DESCRIPTION OF THE TASK: When the word "Essential" shows up in a line of the records below, copy that line.

GIVEN DATA:
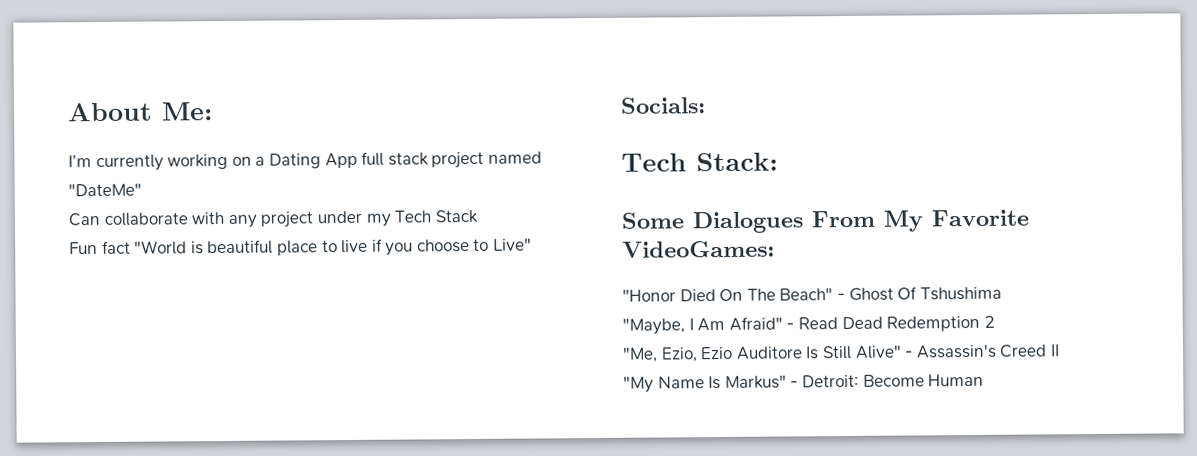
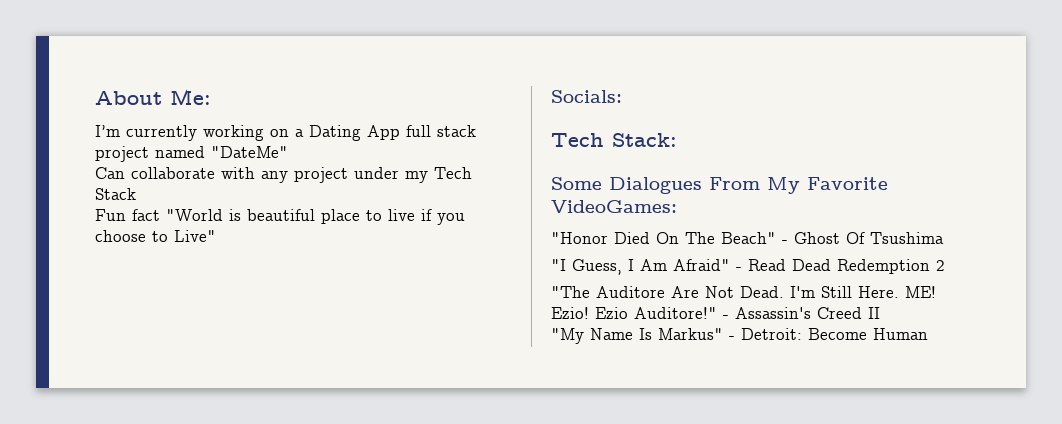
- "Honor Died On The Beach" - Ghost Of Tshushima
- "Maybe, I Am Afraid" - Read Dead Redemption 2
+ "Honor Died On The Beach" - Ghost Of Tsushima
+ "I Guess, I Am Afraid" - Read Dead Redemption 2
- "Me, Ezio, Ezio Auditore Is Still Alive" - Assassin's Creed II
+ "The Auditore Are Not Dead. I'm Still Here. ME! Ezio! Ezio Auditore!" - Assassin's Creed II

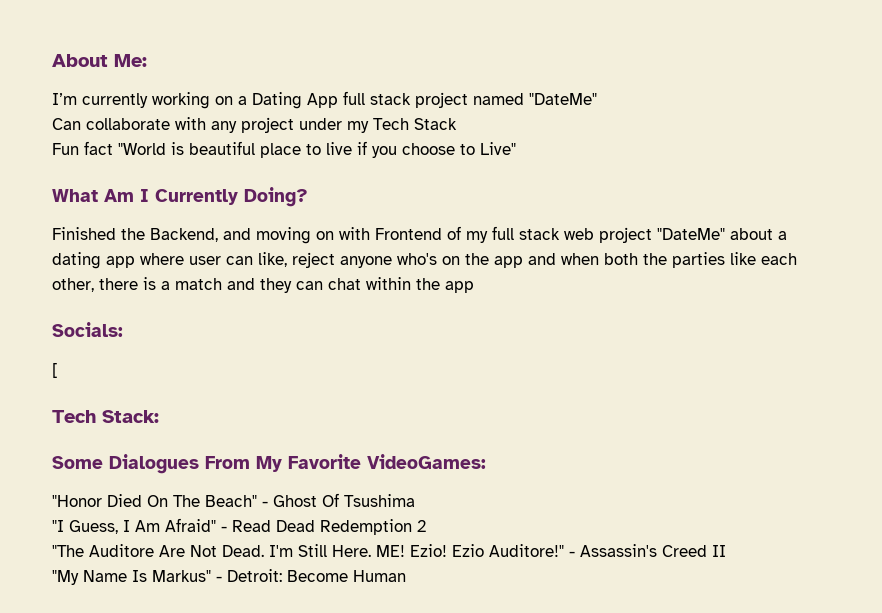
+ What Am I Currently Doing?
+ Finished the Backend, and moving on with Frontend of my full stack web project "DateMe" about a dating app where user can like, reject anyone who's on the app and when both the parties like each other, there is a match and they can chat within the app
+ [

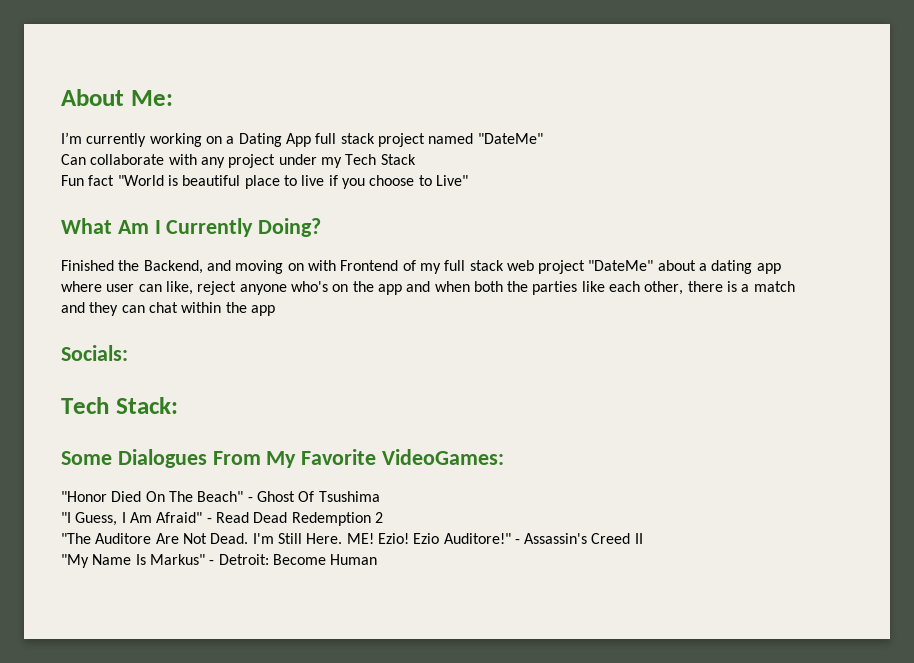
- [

---

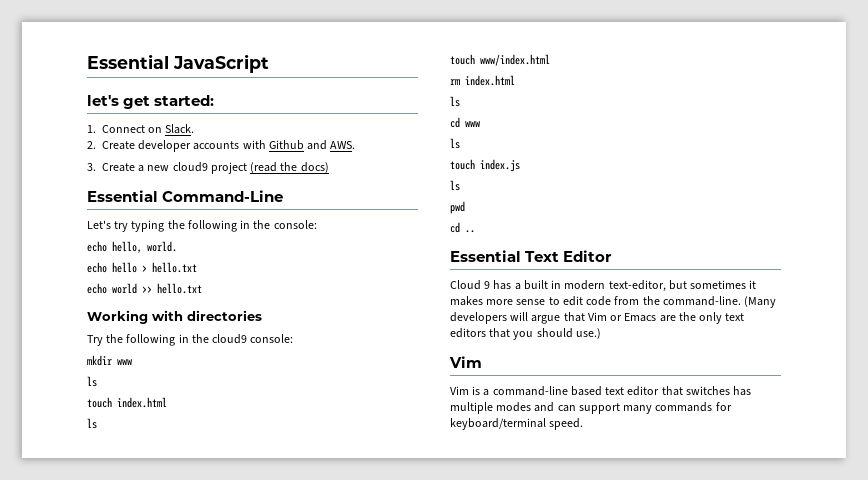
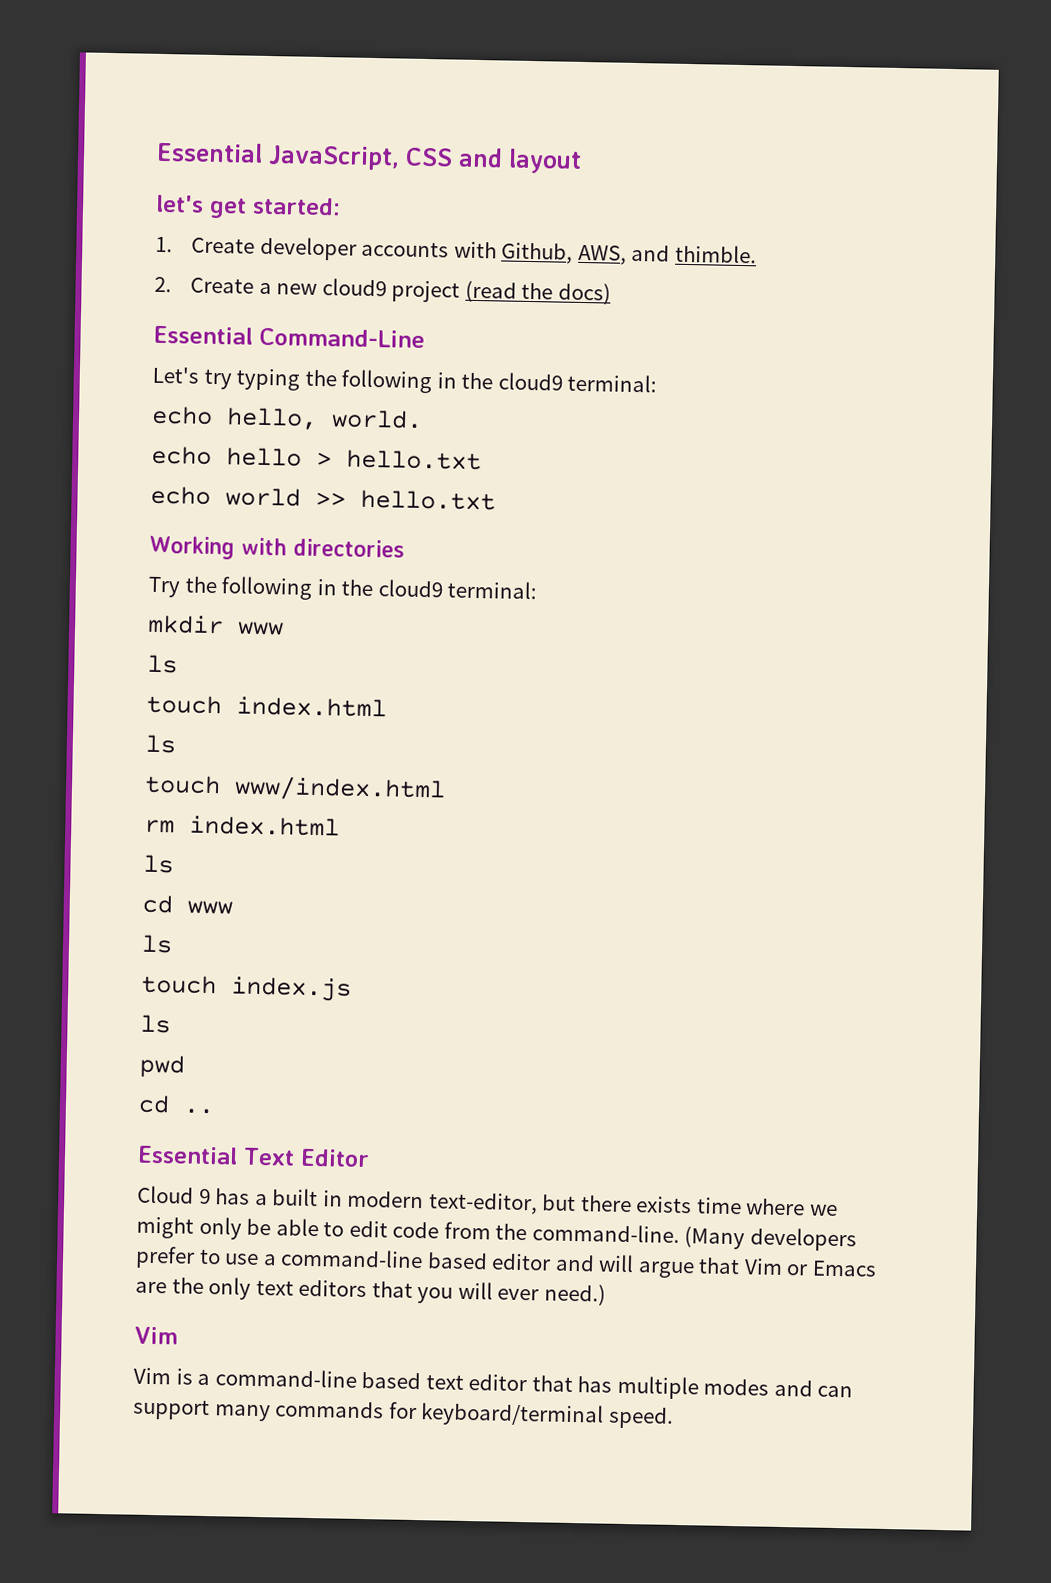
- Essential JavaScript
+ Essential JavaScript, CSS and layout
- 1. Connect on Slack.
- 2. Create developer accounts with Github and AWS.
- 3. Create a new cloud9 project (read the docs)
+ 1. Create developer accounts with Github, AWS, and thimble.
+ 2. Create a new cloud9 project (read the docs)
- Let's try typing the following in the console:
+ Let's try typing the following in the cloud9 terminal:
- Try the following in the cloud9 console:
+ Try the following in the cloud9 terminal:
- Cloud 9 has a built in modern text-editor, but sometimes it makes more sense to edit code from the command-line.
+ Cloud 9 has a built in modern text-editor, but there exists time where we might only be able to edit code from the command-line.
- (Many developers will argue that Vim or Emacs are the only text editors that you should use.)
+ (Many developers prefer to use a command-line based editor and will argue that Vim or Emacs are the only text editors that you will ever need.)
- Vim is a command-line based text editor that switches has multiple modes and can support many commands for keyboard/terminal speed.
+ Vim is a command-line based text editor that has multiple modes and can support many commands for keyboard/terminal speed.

RESPONSE FOR THIS EXERCISE:
- Essential JavaScript
+ Essential JavaScript, CSS and layout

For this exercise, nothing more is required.